> What to produce: Produce all the records again exactly as they stand.

> Exercise input:
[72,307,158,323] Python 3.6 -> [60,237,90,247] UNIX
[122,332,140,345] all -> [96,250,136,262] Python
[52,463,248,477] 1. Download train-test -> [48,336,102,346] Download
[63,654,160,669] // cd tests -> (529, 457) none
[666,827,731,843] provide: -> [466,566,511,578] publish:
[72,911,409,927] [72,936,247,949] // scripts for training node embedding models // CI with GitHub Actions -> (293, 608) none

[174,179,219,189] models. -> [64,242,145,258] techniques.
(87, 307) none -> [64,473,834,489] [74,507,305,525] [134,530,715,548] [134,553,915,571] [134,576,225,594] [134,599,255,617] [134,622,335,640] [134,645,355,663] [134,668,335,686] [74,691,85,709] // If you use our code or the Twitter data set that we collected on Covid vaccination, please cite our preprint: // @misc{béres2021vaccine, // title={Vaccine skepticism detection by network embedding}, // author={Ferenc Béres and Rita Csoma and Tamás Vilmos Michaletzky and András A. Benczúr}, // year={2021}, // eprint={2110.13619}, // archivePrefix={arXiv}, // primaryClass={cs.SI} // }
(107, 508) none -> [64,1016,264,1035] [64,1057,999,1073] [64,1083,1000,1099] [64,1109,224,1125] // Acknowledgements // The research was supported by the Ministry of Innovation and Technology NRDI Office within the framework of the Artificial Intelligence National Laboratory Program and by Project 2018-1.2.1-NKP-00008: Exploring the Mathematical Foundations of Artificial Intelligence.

> Expected answer:
[72,307,158,323] Python 3.6 -> [60,237,90,247] UNIX
[122,332,140,345] all -> [96,250,136,262] Python
[52,463,248,477] 1. Download train-test -> [48,336,102,346] Download
[63,654,160,669] // cd tests -> (529, 457) none
[666,827,731,843] provide: -> [466,566,511,578] publish:
[72,911,409,927] [72,936,247,949] // scripts for training node embedding models // CI with GitHub Actions -> (293, 608) none

[174,179,219,189] models. -> [64,242,145,258] techniques.
(87, 307) none -> [64,473,834,489] [74,507,305,525] [134,530,715,548] [134,553,915,571] [134,576,225,594] [134,599,255,617] [134,622,335,640] [134,645,355,663] [134,668,335,686] [74,691,85,709] // If you use our code or the Twitter data set that we collected on Covid vaccination, please cite our preprint: // @misc{béres2021vaccine, // title={Vaccine skepticism detection by network embedding}, // author={Ferenc Béres and Rita Csoma and Tamás Vilmos Michaletzky and András A. Benczúr}, // year={2021}, // eprint={2110.13619}, // archivePrefix={arXiv}, // primaryClass={cs.SI} // }
(107, 508) none -> [64,1016,264,1035] [64,1057,999,1073] [64,1083,1000,1099] [64,1109,224,1125] // Acknowledgements // The research was supported by the Ministry of Innovation and Technology NRDI Office within the framework of the Artificial Intelligence National Laboratory Program and by Project 2018-1.2.1-NKP-00008: Exploring the Mathematical Foundations of Artificial Intelligence.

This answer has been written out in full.